My psychiatrist weaned me off the Ativan after I got a proper diagnosis and put me on Lithium. I still tried a few times to get some before I really committed to my Lithium, but she would never give them to me. Maybe it’s like a mother’s intuition-type situation—she can just sense the Ativan-fiending in my voice. Or maybe I’m blacklisted from Ativan in the Northwestern medical community. They just recently took away my sleeping pill script.

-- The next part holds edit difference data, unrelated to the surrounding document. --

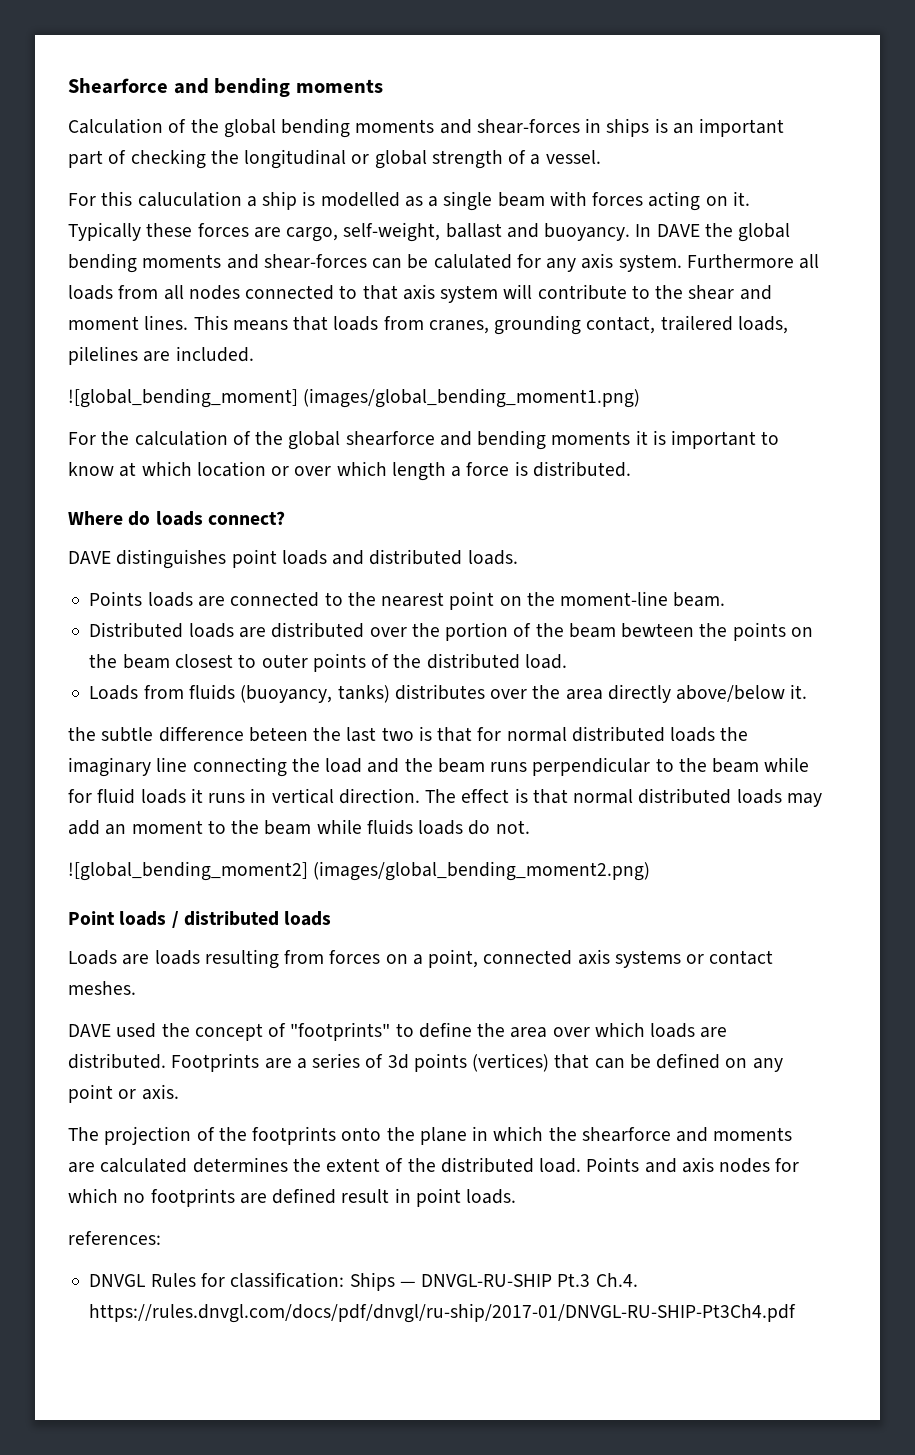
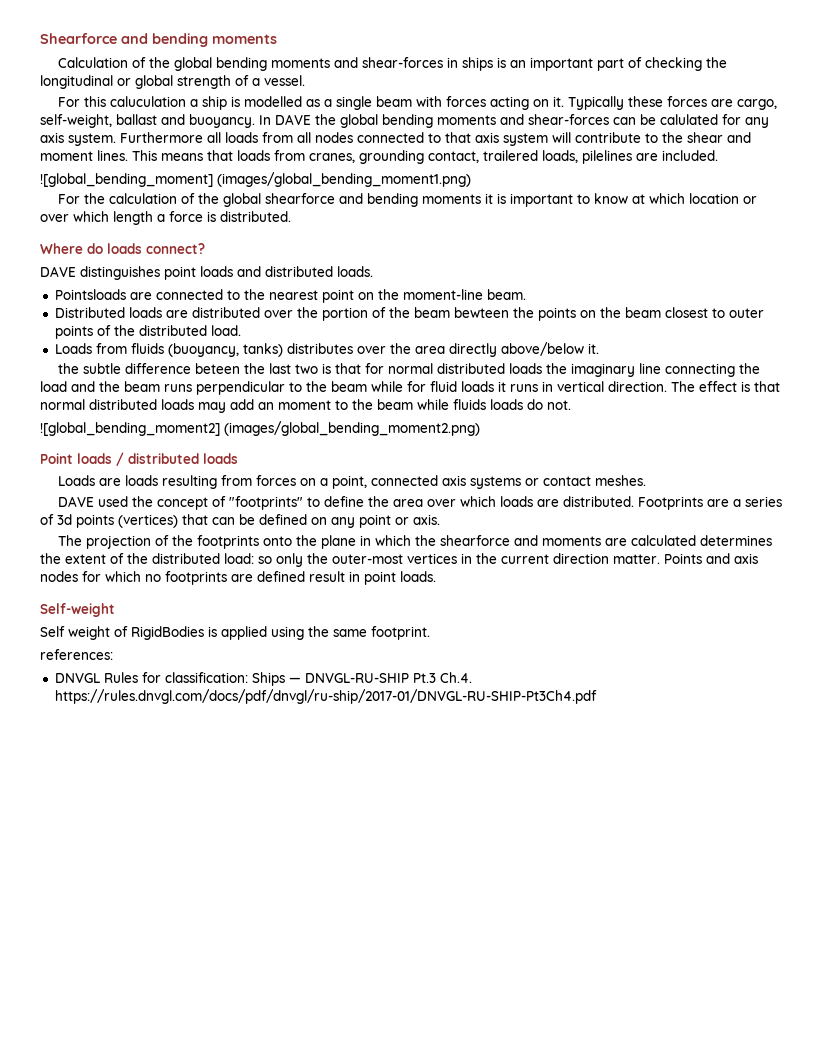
[89,591,193,607] Points loads -> [54,289,126,300] Pointsloads
[539,1158,582,1173] load. -> [224,553,660,567] load: so only the outer-most vertices in the current direction matter.
(517, 1196) none -> [40,603,115,617] [40,626,430,640] // Self-weight // Self weight of RigidBodies is applied using the same footprint.

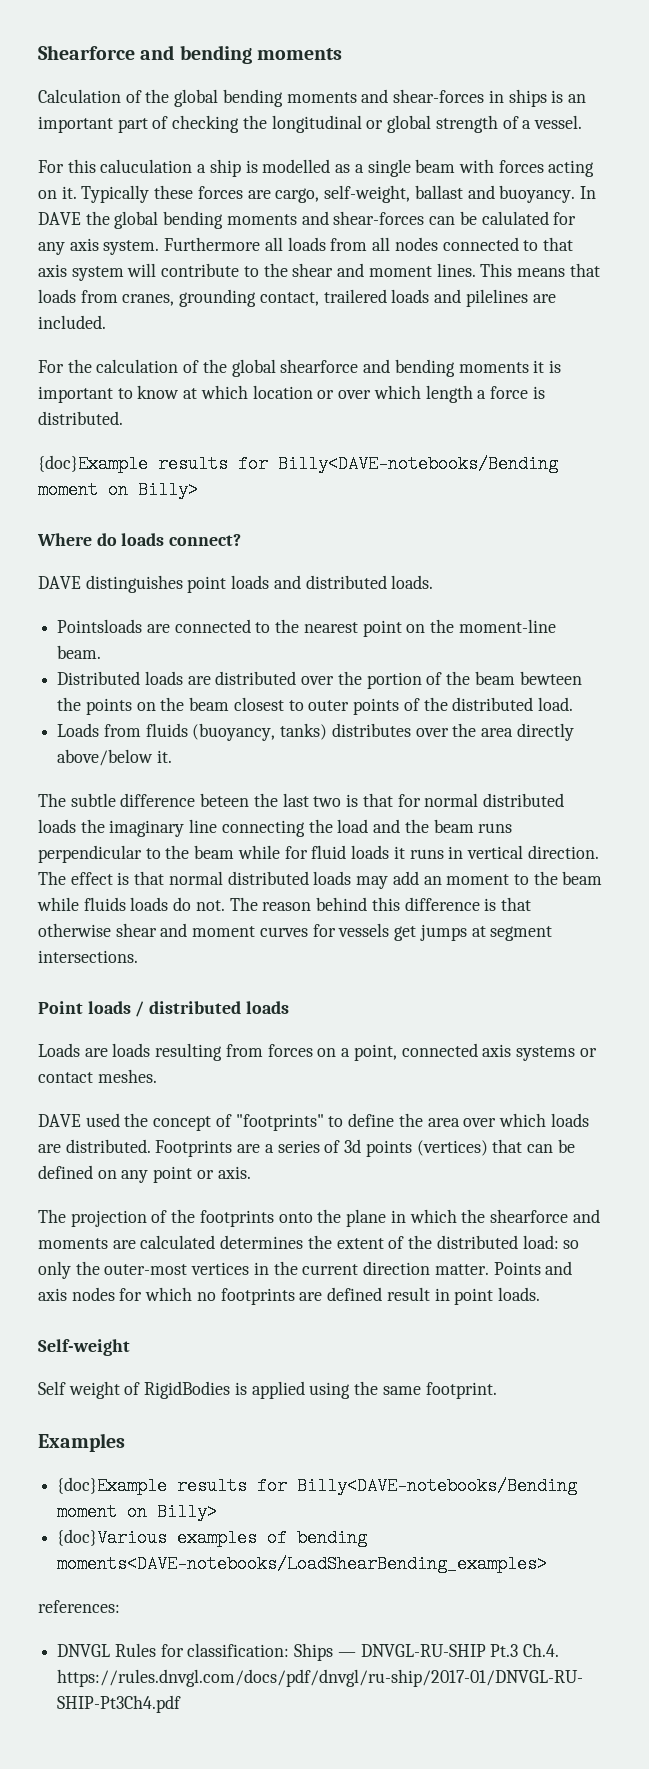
[542,150,578,163] loads, -> [391,289,462,303] loads and
[40,172,471,187] // ![global_bending_moment] (images/global_bending_moment1.png) -> (106, 322) none
(291, 216) none -> [38,455,558,473] [38,481,198,499] // {doc}Example results for Billy<DAVE-notebooks/Bending moment on Billy>
[57,363,79,374] the -> [38,793,66,807] The
[40,421,480,436] // ![global_bending_moment2] (images/global_bending_moment2.png) -> [229,897,531,911] [38,923,553,941] [38,950,138,963] The reason behind this difference is that otherwise shear and moment curves for vessels get jumps at segment intersections.
(430, 633) none -> [38,1433,125,1452] [57,1477,578,1495] [57,1503,218,1521] [57,1529,368,1547] [57,1555,548,1573] // Examples // {doc}Example results for Billy<DAVE-notebooks/Bending moment on Billy> // {doc}Various examples of bending moments<DAVE-notebooks/LoadShearBending_examples>

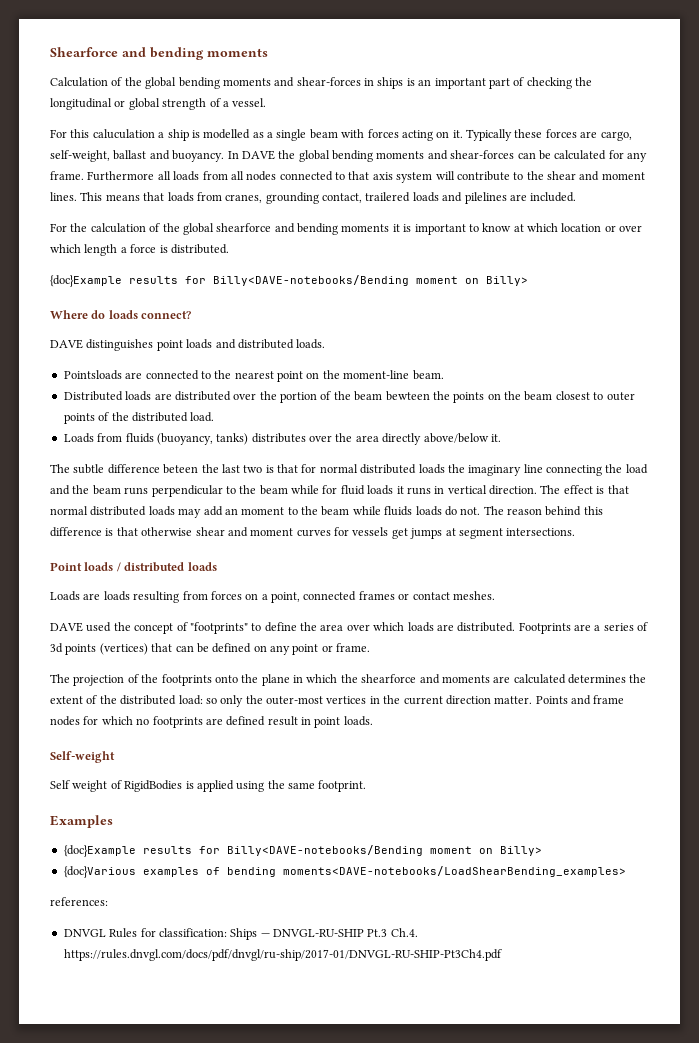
[481,211,549,225] calulated -> [554,150,607,160] calculated
[69,238,160,255] axis system. -> [50,171,84,180] frame.
[482,1044,575,1061] axis systems -> [358,591,395,600] frames
[217,1166,251,1179] axis. -> [336,643,371,652] frame.
[38,1288,67,1301] axis -> [593,695,625,704] frame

Because I still want Ativan. I want Ativan all the time, and I don’t want Lithium. I don’t think it’s fair that I have to take medicine in order to function, when most other people don’t. I don’t miss when I was undiagnosed, but I miss the sentiment of just needing something to tweak my levels. Just a little something. Now I have to take a medication that doesn’t just tweak my levels, but completely alters them and results in a me who doesn’t feel like me at all. But I have no concept of what me is, or what me is supposed to feel like anymore, because unmedicated me doesn’t seem right either. If I linger in that thought, I feel really angry. I can’t do anything but accept it. Some days I do, and some days I don’t.
But if you know someone who has Ativan, you should hit me up. I only want like two, maybe ten?